The review highlights that trustworthy AI must address seven dimensions codified in the Assessment List for Trustworthy Artificial Intelligence (ALTAI): human agency and oversight; technical robustness and safety; privacy and data governance; transparency; diversity, non-discrimination, and fairness; environmental and societal well-being; and accountability. Transfer learning (TL) is identified as a promising technique for reusing pre-trained models across tasks, potentially reducing the need for massive labeled datasets.

The authors emphasize that rather than replacing clinicians, AI requires highly trained personnel to properly input data and interpret outputs. The future demands prospective clinical trials integrating AI algorithms, shared global databases with imaging, clinical variables, and biological samples from diverse geographic areas, and collaborative-learning strategies. The integration of XAI with traditional AI is essential for building the transparent, interpretable models that the multidisciplinary HCC management team (oncologists, gastroenterologists, surgeons, and radiologists) can trust and effectively deploy in clinical practice.

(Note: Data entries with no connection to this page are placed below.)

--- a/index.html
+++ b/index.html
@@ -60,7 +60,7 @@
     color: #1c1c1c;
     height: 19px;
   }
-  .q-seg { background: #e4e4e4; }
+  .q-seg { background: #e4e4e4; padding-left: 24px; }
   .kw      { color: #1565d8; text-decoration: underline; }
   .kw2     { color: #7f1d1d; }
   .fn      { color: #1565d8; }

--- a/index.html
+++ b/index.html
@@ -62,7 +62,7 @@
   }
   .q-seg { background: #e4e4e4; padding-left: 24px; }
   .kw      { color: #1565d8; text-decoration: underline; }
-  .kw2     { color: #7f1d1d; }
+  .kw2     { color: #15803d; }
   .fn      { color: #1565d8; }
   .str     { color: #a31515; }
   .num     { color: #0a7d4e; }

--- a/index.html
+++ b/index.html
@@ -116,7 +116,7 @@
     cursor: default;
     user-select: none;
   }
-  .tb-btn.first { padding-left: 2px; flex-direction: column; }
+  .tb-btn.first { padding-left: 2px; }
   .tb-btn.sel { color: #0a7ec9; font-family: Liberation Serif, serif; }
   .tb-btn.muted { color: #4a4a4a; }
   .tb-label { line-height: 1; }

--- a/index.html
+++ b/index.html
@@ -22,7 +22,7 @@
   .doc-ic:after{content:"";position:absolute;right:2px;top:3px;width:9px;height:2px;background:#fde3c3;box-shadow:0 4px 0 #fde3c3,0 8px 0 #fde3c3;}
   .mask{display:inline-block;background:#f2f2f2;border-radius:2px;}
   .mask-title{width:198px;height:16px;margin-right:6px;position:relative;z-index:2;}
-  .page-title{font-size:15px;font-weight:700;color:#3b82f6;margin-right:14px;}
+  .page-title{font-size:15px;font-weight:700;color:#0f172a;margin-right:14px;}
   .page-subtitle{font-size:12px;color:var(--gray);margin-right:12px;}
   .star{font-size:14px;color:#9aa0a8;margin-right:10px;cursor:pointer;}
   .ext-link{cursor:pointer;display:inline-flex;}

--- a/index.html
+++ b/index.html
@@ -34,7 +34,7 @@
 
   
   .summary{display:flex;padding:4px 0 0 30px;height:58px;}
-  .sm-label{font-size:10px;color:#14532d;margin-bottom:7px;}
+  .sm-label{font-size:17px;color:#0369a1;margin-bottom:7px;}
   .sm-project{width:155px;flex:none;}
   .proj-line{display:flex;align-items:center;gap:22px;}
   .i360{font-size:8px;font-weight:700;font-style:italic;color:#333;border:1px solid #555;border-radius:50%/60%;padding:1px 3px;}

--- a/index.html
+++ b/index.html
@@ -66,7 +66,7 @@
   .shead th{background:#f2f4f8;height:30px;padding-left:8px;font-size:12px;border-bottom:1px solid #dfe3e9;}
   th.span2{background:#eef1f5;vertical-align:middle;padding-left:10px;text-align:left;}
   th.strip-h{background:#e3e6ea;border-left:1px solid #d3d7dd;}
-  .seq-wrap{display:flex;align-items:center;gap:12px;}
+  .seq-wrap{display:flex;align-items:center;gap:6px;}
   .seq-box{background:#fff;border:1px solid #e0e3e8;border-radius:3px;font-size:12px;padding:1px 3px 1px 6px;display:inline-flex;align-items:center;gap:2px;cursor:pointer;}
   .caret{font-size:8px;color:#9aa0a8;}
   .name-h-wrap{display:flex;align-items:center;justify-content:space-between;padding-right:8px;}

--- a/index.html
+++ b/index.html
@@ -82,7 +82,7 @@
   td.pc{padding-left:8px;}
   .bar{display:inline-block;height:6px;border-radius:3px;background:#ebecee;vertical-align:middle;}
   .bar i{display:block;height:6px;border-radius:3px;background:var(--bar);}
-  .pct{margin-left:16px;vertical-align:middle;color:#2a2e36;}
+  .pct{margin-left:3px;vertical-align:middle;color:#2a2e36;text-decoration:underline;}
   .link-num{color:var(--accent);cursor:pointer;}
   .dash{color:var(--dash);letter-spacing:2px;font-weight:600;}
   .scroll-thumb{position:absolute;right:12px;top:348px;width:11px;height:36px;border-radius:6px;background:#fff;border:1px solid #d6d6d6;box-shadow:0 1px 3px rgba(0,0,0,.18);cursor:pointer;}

TL;DR: AI is not yet ready for routine HCC clinical use due to retrospective study designs, limited diversity, and lack of prospective validation. XAI approaches (TreeSHAP, ALTAI framework) are advancing interpretability, identifying biomarkers like TOP3B and metabolites such as L-valine. The path forward requires global database sharing, prospective trials, transfer learning, and integration of XAI to build clinician trust.
Citation: Romeo M, Dallio M, Napolitano C, et al.. Open Access, 2025. Available at: PMC11817573. DOI: 10.3390/diagnostics15030252. License: cc by.